Run `video_generate action=list` to inspect available providers, models, and
runtime modes at runtime.
### Capability matrix
The explicit mode contract used by `video_generate`, contract tests, and
the shared live sweep:
| Provider | `generate` | `imageToVideo` | `videoToVideo` | Shared live lanes today |
| ---------- | :--------: | :------------: | :------------: | ---------------------------------------------------------------------------------------------------------------------------------------- |
| Alibaba | ✓ | ✓ | ✓ | `generate`, `imageToVideo`; `videoToVideo` skipped because this provider needs remote `http(s)` video URLs |
| BytePlus | ✓ | ✓ | - | `generate`, `imageToVideo` |
| ComfyUI | ✓ | ✓ | - | Not in the shared sweep; workflow-specific coverage lives with Comfy tests |
| DeepInfra | ✓ | - | - | `generate`; native DeepInfra video schemas are text-to-video in the bundled contract |
| fal | ✓ | ✓ | ✓ | `generate`, `imageToVideo`; `videoToVideo` only when using Seedance reference-to-video |
| Google | ✓ | ✓ | ✓ | `generate`, `imageToVideo`; shared `videoToVideo` skipped because the current buffer-backed Gemini/Veo sweep does not accept that input |
| MiniMax | ✓ | ✓ | - | `generate`, `imageToVideo` |
| OpenAI | ✓ | ✓ | ✓ | `generate`, `imageToVideo`; shared `videoToVideo` skipped because this org/input path currently needs provider-side inpaint/remix access |
| OpenRouter | ✓ | ✓ | - | `generate`, `imageToVideo` |
| Qwen | ✓ | ✓ | ✓ | `generate`, `imageToVideo`; `videoToVideo` skipped because this provider needs remote `http(s)` video URLs |
| Runway | ✓ | ✓ | ✓ | `generate`, `imageToVideo`; `videoToVideo` runs only when the selected model is `runway/gen4_aleph` |
| Together | ✓ | ✓ | - | `generate`, `imageToVideo` |
| Vydra | ✓ | ✓ | - | `generate`; shared `imageToVideo` skipped because bundled `veo3` is text-only and bundled `kling` requires a remote image URL |
| xAI | ✓ | ✓ | ✓ | `generate`, `imageToVideo`; `videoToVideo` skipped because this provider currently needs a remote MP4 URL |
## Tool parameters
### Required
<ParamField path="prompt" type="string" required>
Text description of the video to generate.

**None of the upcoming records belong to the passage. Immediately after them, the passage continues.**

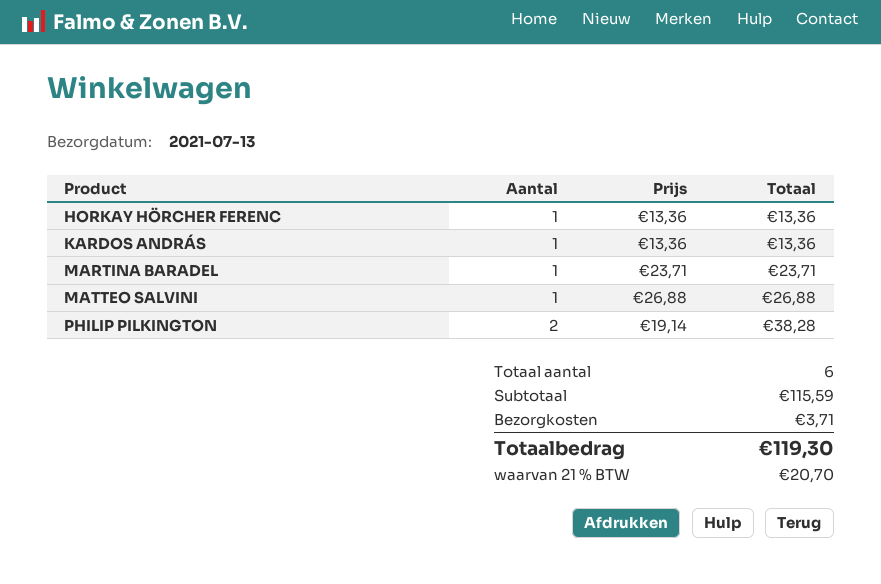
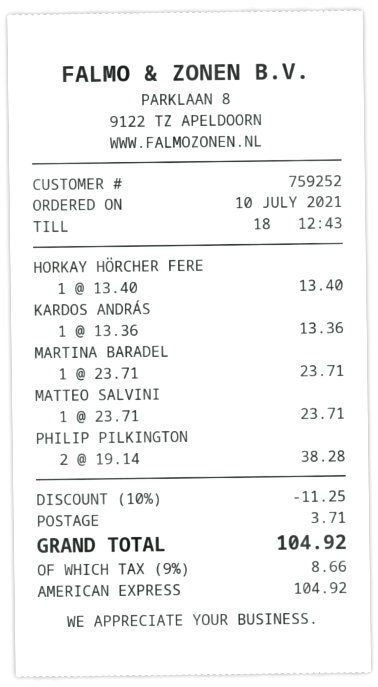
HORKAY HÖRCHER FERENC: 1 x 13.36 = 13.36 -> 1 x 13.40 = 13.40
MATTEO SALVINI: 1 x 26.88 = 26.88 -> 1 x 23.71 = 23.71
discount: none -> 10% = 11.25
tax: 21% = 20.70 -> 9% = 8.66
total: 119.30 -> 104.92

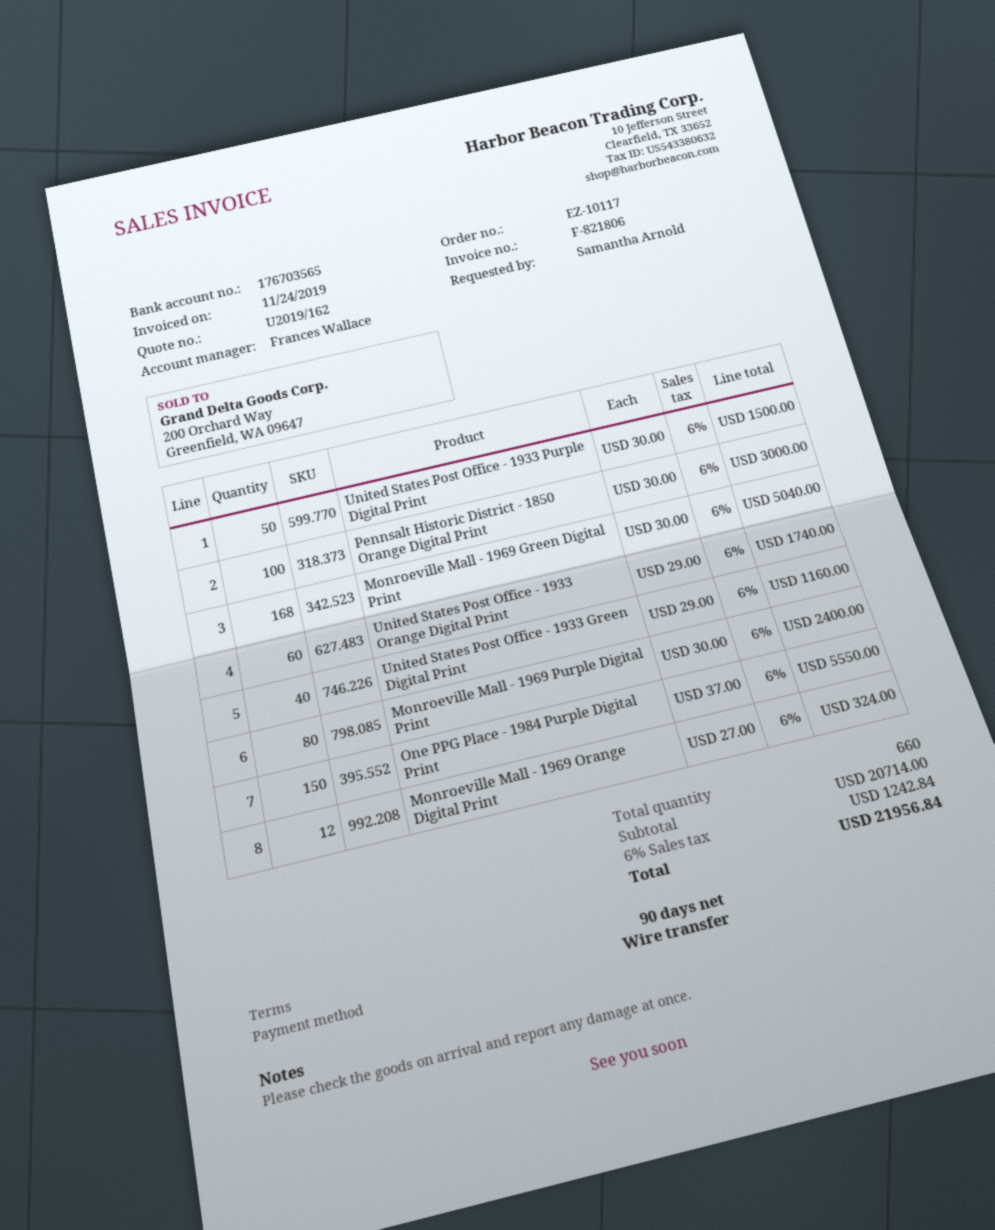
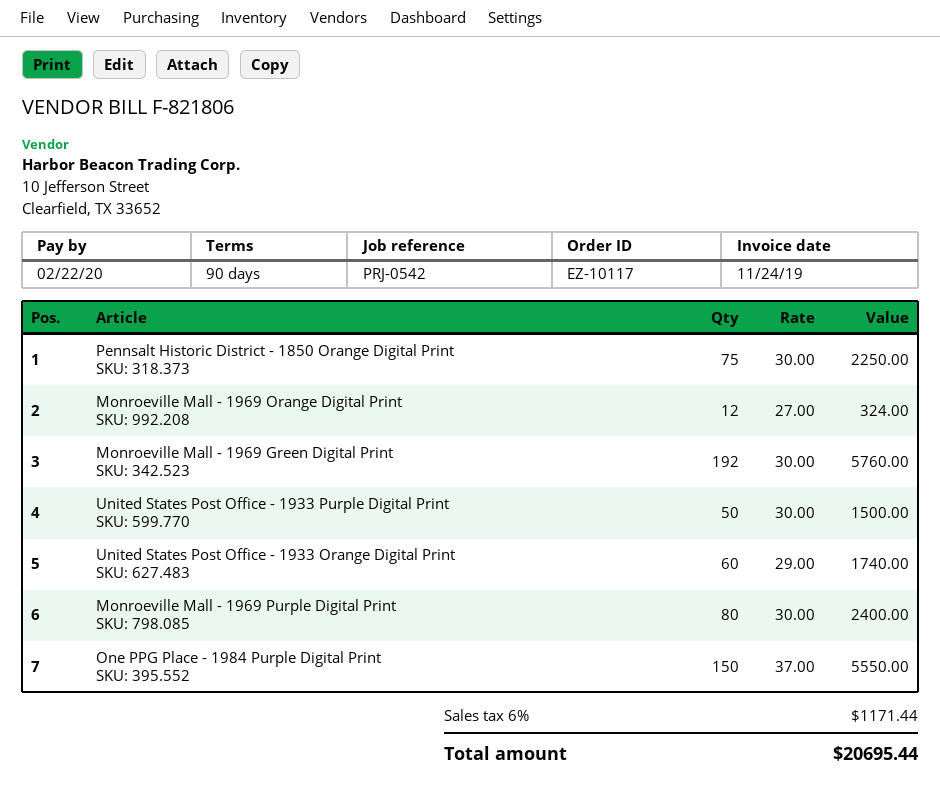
Pennsalt Historic District - 1850 Orange Digital Print: 100 x 30.00 = 3000.00 -> 75 x 30.00 = 2250.00
Monroeville Mall - 1969 Green Digital Print: 168 x 30.00 = 5040.00 -> 192 x 30.00 = 5760.00
United States Post Office - 1933 Green Digital Print: 40 x 29.00 = 1160.00 -> none
tax: 6% = 1242.84 -> 6% = 1171.44
total: 21956.84 -> 20695.44

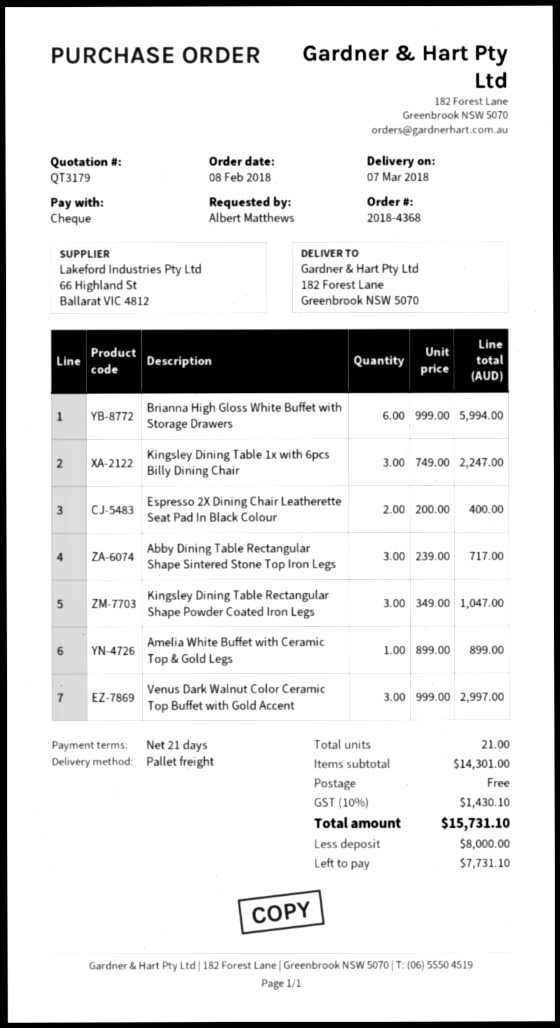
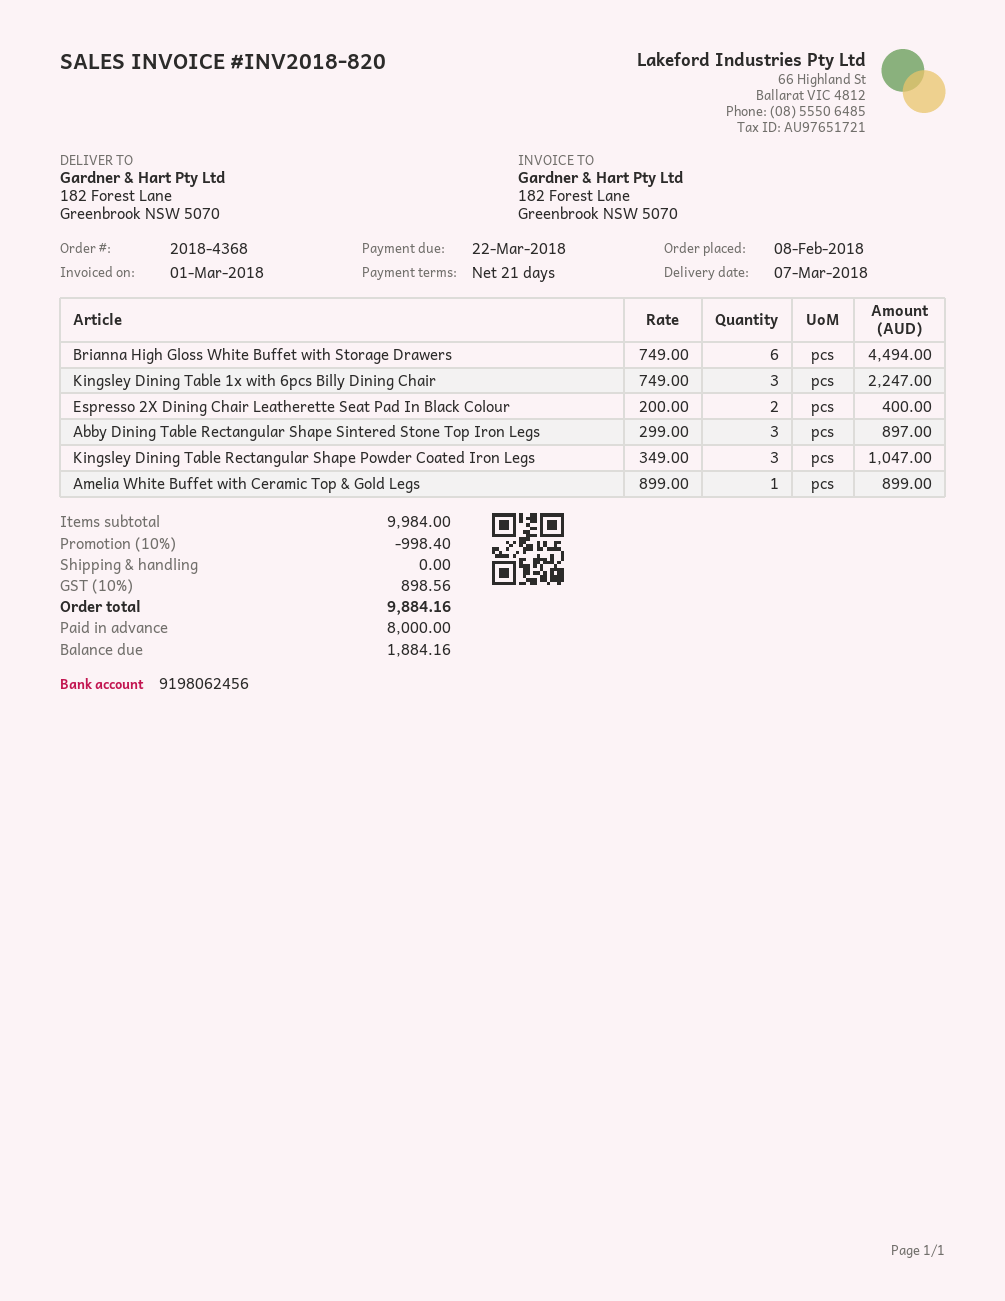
Brianna High Gloss White Buffet with Storage Drawers: 6 x 999.00 = 5994.00 -> 6 x 749.00 = 4494.00
Abby Dining Table Rectangular Shape Sintered Stone Top Iron Legs: 3 x 239.00 = 717.00 -> 3 x 299.00 = 897.00
Venus Dark Walnut Color Ceramic Top Buffet with Gold Accent: 3 x 999.00 = 2997.00 -> none
subtotal: 14301.00 -> 9984.00
discount: none -> 10% = 998.40
tax: 10% = 1430.10 -> 10% = 898.56
total: 15731.10 -> 9884.16
balance: 7731.10 -> 1884.16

Required for `action: "generate"`.
</ParamField>
### Content inputs
<ParamField path="image" type="string">Single reference image (path or URL).</ParamField>
<ParamField path="images" type="string[]">Multiple reference images (up to 9).</ParamField>
<ParamField path="imageRoles" type="string[]">
Optional per-position role hints parallel to the combined image list.
Canonical values: `first_frame`, `last_frame`, `reference_image`.
</ParamField>
<ParamField path="video" type="string">Single reference video (path or URL).</ParamField>
<ParamField path="videos" type="string[]">Multiple reference videos (up to 4).</ParamField>
<ParamField path="videoRoles" type="string[]">
Optional per-position role hints parallel to the combined video list.
Canonical value: `reference_video`.
</ParamField>
<ParamField path="audioRef" type="string">
Single reference audio (path or URL). Used for background music or voice
reference when the provider supports audio inputs.
</ParamField>
<ParamField path="audioRefs" type="string[]">Multiple reference audios (up to 3).</ParamField>
<ParamField path="audioRoles" type="string[]">
Optional per-position role hints parallel to the combined audio list.
Canonical value: `reference_audio`.
</ParamField>
<Note>
Role hints are forwarded to the provider as-is. Canonical values come from
the `VideoGenerationAssetRole` union but providers may accept additional
role strings. `*Roles` arrays must not have more entries than the
corresponding reference list; off-by-one mistakes fail with a clear error.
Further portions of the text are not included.